Records provided:
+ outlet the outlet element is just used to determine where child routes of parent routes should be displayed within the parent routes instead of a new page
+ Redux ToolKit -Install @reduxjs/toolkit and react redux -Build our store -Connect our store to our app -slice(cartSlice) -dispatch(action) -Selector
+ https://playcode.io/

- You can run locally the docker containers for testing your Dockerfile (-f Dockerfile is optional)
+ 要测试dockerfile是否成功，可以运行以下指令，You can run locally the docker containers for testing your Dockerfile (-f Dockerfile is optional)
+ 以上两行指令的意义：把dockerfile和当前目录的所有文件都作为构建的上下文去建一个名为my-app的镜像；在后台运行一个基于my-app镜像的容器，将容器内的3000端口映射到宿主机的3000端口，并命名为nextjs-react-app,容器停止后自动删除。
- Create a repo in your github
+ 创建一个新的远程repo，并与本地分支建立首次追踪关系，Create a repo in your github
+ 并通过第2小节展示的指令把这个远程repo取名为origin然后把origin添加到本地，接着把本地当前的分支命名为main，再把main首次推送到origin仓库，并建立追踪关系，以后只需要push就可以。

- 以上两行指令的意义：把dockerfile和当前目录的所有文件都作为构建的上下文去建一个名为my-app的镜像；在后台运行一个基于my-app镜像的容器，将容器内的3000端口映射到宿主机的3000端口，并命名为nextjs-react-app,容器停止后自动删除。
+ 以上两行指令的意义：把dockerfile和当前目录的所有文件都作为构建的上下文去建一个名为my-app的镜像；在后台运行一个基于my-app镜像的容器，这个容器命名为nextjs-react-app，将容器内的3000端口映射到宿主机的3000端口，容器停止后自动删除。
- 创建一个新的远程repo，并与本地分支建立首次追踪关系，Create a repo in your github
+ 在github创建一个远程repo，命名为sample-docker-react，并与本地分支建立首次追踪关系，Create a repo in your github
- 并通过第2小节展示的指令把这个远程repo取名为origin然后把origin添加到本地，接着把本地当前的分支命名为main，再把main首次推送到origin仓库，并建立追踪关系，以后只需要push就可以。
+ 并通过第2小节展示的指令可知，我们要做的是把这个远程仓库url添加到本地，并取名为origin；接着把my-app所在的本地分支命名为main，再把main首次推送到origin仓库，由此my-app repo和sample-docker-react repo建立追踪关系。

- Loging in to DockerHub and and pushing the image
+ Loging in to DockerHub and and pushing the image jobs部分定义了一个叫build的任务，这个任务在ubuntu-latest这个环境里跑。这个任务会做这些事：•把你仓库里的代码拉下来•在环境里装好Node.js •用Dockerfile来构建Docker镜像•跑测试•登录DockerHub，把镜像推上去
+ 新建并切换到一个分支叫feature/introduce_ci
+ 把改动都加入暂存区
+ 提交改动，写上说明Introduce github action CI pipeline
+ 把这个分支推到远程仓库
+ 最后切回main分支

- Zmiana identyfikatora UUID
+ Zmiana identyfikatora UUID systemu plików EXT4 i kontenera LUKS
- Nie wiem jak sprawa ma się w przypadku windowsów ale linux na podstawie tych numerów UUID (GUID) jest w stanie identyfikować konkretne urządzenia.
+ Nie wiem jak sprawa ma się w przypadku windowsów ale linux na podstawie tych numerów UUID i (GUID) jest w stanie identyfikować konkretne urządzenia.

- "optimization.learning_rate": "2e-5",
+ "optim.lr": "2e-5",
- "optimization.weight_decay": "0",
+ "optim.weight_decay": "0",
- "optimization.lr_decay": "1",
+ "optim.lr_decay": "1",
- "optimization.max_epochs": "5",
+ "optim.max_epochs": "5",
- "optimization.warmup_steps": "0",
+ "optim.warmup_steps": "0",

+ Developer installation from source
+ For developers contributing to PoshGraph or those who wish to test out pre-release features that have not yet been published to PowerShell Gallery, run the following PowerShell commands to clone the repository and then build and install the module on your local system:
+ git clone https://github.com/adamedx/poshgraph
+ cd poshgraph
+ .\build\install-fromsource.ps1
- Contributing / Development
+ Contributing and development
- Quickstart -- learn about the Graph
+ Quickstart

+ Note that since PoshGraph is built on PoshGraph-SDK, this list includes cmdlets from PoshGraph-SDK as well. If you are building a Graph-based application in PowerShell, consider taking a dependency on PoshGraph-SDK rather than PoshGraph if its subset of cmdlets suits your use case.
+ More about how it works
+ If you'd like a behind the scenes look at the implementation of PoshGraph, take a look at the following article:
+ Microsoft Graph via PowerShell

Assigned task: The data should be printed again exactly, line for line.

Solution:
+ outlet the outlet element is just used to determine where child routes of parent routes should be displayed within the parent routes instead of a new page
+ Redux ToolKit -Install @reduxjs/toolkit and react redux -Build our store -Connect our store to our app -slice(cartSlice) -dispatch(action) -Selector
+ https://playcode.io/

- You can run locally the docker containers for testing your Dockerfile (-f Dockerfile is optional)
+ 要测试dockerfile是否成功，可以运行以下指令，You can run locally the docker containers for testing your Dockerfile (-f Dockerfile is optional)
+ 以上两行指令的意义：把dockerfile和当前目录的所有文件都作为构建的上下文去建一个名为my-app的镜像；在后台运行一个基于my-app镜像的容器，将容器内的3000端口映射到宿主机的3000端口，并命名为nextjs-react-app,容器停止后自动删除。
- Create a repo in your github
+ 创建一个新的远程repo，并与本地分支建立首次追踪关系，Create a repo in your github
+ 并通过第2小节展示的指令把这个远程repo取名为origin然后把origin添加到本地，接着把本地当前的分支命名为main，再把main首次推送到origin仓库，并建立追踪关系，以后只需要push就可以。

- 以上两行指令的意义：把dockerfile和当前目录的所有文件都作为构建的上下文去建一个名为my-app的镜像；在后台运行一个基于my-app镜像的容器，将容器内的3000端口映射到宿主机的3000端口，并命名为nextjs-react-app,容器停止后自动删除。
+ 以上两行指令的意义：把dockerfile和当前目录的所有文件都作为构建的上下文去建一个名为my-app的镜像；在后台运行一个基于my-app镜像的容器，这个容器命名为nextjs-react-app，将容器内的3000端口映射到宿主机的3000端口，容器停止后自动删除。
- 创建一个新的远程repo，并与本地分支建立首次追踪关系，Create a repo in your github
+ 在github创建一个远程repo，命名为sample-docker-react，并与本地分支建立首次追踪关系，Create a repo in your github
- 并通过第2小节展示的指令把这个远程repo取名为origin然后把origin添加到本地，接着把本地当前的分支命名为main，再把main首次推送到origin仓库，并建立追踪关系，以后只需要push就可以。
+ 并通过第2小节展示的指令可知，我们要做的是把这个远程仓库url添加到本地，并取名为origin；接着把my-app所在的本地分支命名为main，再把main首次推送到origin仓库，由此my-app repo和sample-docker-react repo建立追踪关系。

- Loging in to DockerHub and and pushing the image
+ Loging in to DockerHub and and pushing the image jobs部分定义了一个叫build的任务，这个任务在ubuntu-latest这个环境里跑。这个任务会做这些事：•把你仓库里的代码拉下来•在环境里装好Node.js •用Dockerfile来构建Docker镜像•跑测试•登录DockerHub，把镜像推上去
+ 新建并切换到一个分支叫feature/introduce_ci
+ 把改动都加入暂存区
+ 提交改动，写上说明Introduce github action CI pipeline
+ 把这个分支推到远程仓库
+ 最后切回main分支

- Zmiana identyfikatora UUID
+ Zmiana identyfikatora UUID systemu plików EXT4 i kontenera LUKS
- Nie wiem jak sprawa ma się w przypadku windowsów ale linux na podstawie tych numerów UUID (GUID) jest w stanie identyfikować konkretne urządzenia.
+ Nie wiem jak sprawa ma się w przypadku windowsów ale linux na podstawie tych numerów UUID i (GUID) jest w stanie identyfikować konkretne urządzenia.

- "optimization.learning_rate": "2e-5",
+ "optim.lr": "2e-5",
- "optimization.weight_decay": "0",
+ "optim.weight_decay": "0",
- "optimization.lr_decay": "1",
+ "optim.lr_decay": "1",
- "optimization.max_epochs": "5",
+ "optim.max_epochs": "5",
- "optimization.warmup_steps": "0",
+ "optim.warmup_steps": "0",

+ Developer installation from source
+ For developers contributing to PoshGraph or those who wish to test out pre-release features that have not yet been published to PowerShell Gallery, run the following PowerShell commands to clone the repository and then build and install the module on your local system:
+ git clone https://github.com/adamedx/poshgraph
+ cd poshgraph
+ .\build\install-fromsource.ps1
- Contributing / Development
+ Contributing and development
- Quickstart -- learn about the Graph
+ Quickstart

+ Note that since PoshGraph is built on PoshGraph-SDK, this list includes cmdlets from PoshGraph-SDK as well. If you are building a Graph-based application in PowerShell, consider taking a dependency on PoshGraph-SDK rather than PoshGraph if its subset of cmdlets suits your use case.
+ More about how it works
+ If you'd like a behind the scenes look at the implementation of PoshGraph, take a look at the following article:
+ Microsoft Graph via PowerShell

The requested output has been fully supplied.